*** Block opens ***

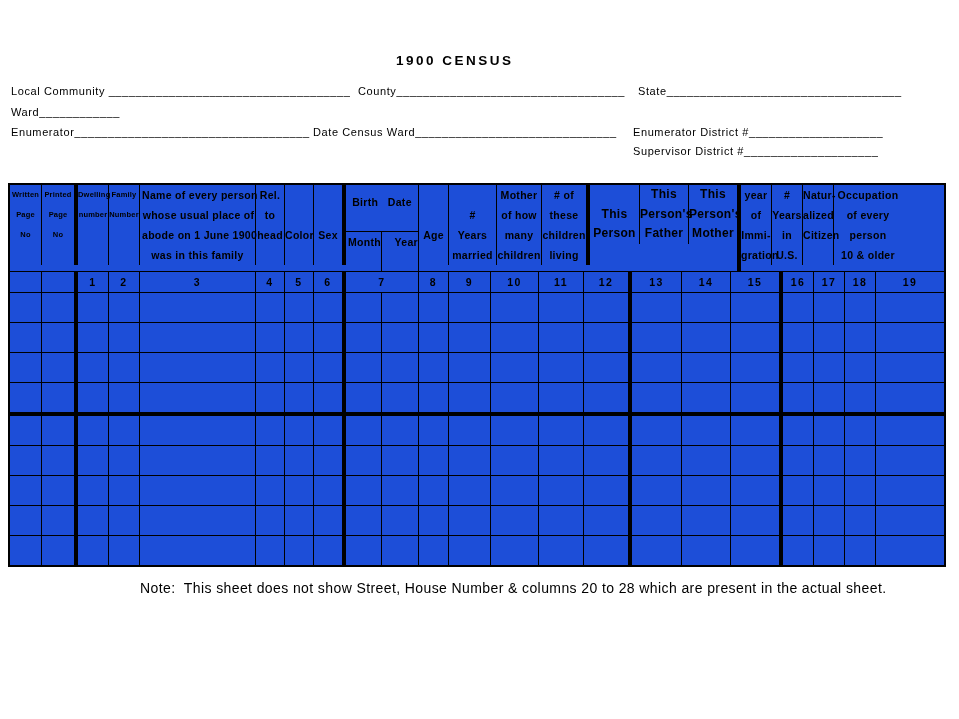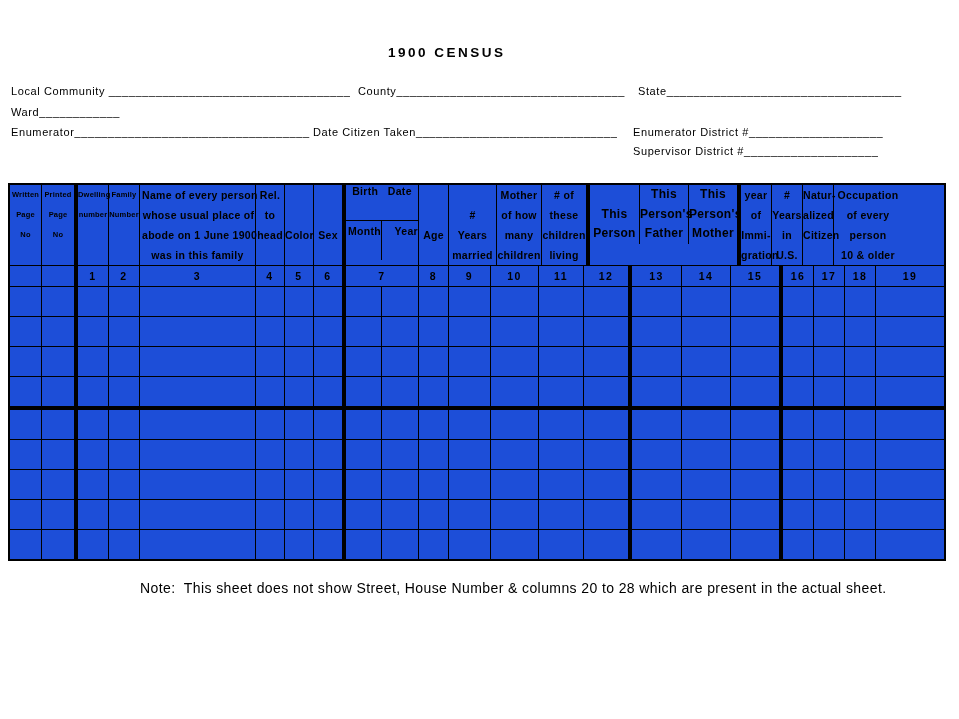--- a/index.html
+++ b/index.html
@@ -9,7 +9,7 @@
     font-family:"Liberation Sans",sans-serif;position:relative;overflow:hidden;
   }
   .title{
-    position:absolute;left:384px;top:41px;margin:4px;
+    position:absolute;left:384px;top:41px;margin:12px;
     font-size:13.5px;font-weight:bold;letter-spacing:2.5px;white-space:pre;
   }
   .fseg{position:absolute;font-size:11px;letter-spacing:.6px;white-space:pre}

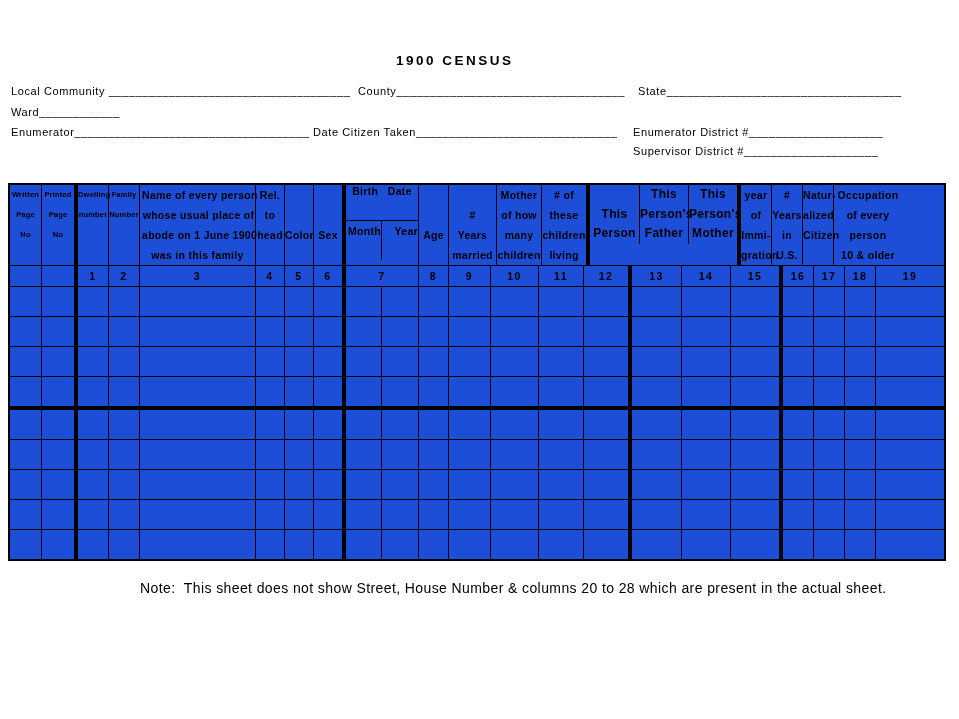--- a/index.html
+++ b/index.html
@@ -91,7 +91,7 @@
 <div class="fseg seg-state"><span>State</span><span class="fill">___________________________________</span></div>
 <div class="fseg seg-ward"><span>Ward</span><span class="fill">____________</span></div>
 <div class="fseg seg-enumerator"><span>Enumerator</span><span class="fill">___________________________________</span></div>
-<div class="fseg seg-date"><span>Date Citizen Taken</span><span class="fill">______________________________</span></div>
+<div class="fseg seg-date"><span>Date Census Ward</span><span class="fill">______________________________</span></div>
 <div class="fseg seg-enumdist"><span>Enumerator District #</span><span class="fill">____________________</span></div>
 <div class="fseg seg-supdist"><span>Supervisor District #</span><span class="fill">____________________</span></div>
 

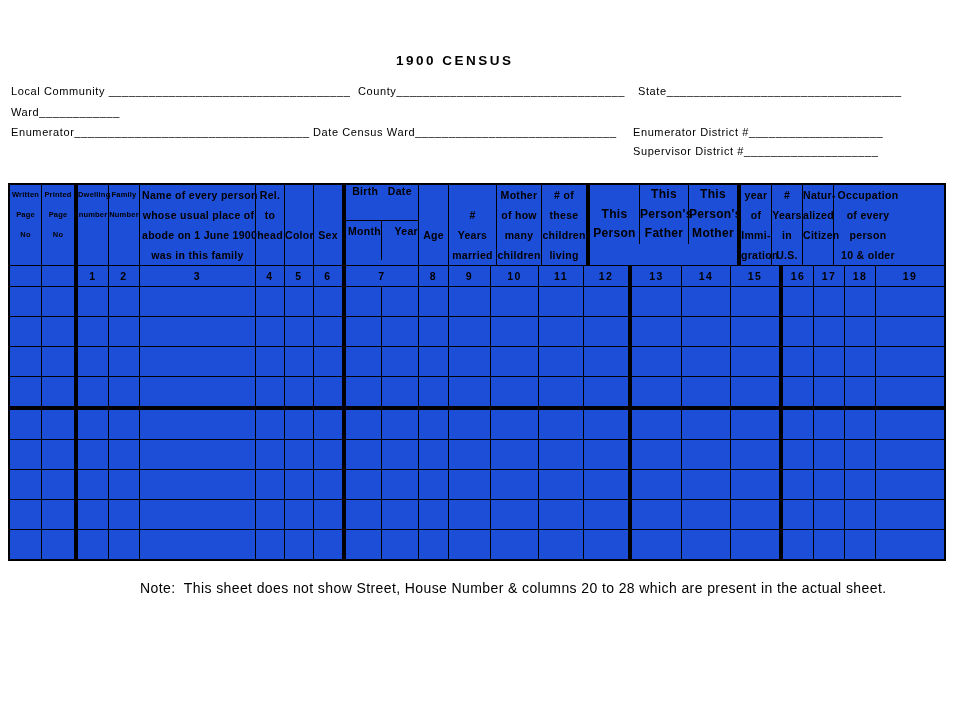--- a/index.html
+++ b/index.html
@@ -44,7 +44,7 @@
   .c-name .hline:nth-child(4){text-align:center;padding-left:0}
 
   .hgroup{display:flex;flex-direction:column}
-  .g-title{height:35px;padding-top:0;border-bottom:1px solid #000;text-align:center;
+  .g-title{height:35px;padding-top:11px;border-bottom:1px solid #000;text-align:center;
            font-size:10.5px;letter-spacing:.3px;white-space:pre}
   .g-row{display:flex}
   .g-cell{height:35px;padding-top:4px;text-align:right;font-size:10.5px;letter-spacing:.3px}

*** Block closes ***

Pictures stay out, and every line of the records is transcribed exactly.

**ANSWER SECTION**
--- a/index.html
+++ b/index.html
@@ -9,7 +9,7 @@
     font-family:"Liberation Sans",sans-serif;position:relative;overflow:hidden;
   }
   .title{
-    position:absolute;left:384px;top:41px;margin:4px;
+    position:absolute;left:384px;top:41px;margin:12px;
     font-size:13.5px;font-weight:bold;letter-spacing:2.5px;white-space:pre;
   }
   .fseg{position:absolute;font-size:11px;letter-spacing:.6px;white-space:pre}

--- a/index.html
+++ b/index.html
@@ -91,7 +91,7 @@
 <div class="fseg seg-state"><span>State</span><span class="fill">___________________________________</span></div>
 <div class="fseg seg-ward"><span>Ward</span><span class="fill">____________</span></div>
 <div class="fseg seg-enumerator"><span>Enumerator</span><span class="fill">___________________________________</span></div>
-<div class="fseg seg-date"><span>Date Citizen Taken</span><span class="fill">______________________________</span></div>
+<div class="fseg seg-date"><span>Date Census Ward</span><span class="fill">______________________________</span></div>
 <div class="fseg seg-enumdist"><span>Enumerator District #</span><span class="fill">____________________</span></div>
 <div class="fseg seg-supdist"><span>Supervisor District #</span><span class="fill">____________________</span></div>
 

--- a/index.html
+++ b/index.html
@@ -44,7 +44,7 @@
   .c-name .hline:nth-child(4){text-align:center;padding-left:0}
 
   .hgroup{display:flex;flex-direction:column}
-  .g-title{height:35px;padding-top:0;border-bottom:1px solid #000;text-align:center;
+  .g-title{height:35px;padding-top:11px;border-bottom:1px solid #000;text-align:center;
            font-size:10.5px;letter-spacing:.3px;white-space:pre}
   .g-row{display:flex}
   .g-cell{height:35px;padding-top:4px;text-align:right;font-size:10.5px;letter-spacing:.3px}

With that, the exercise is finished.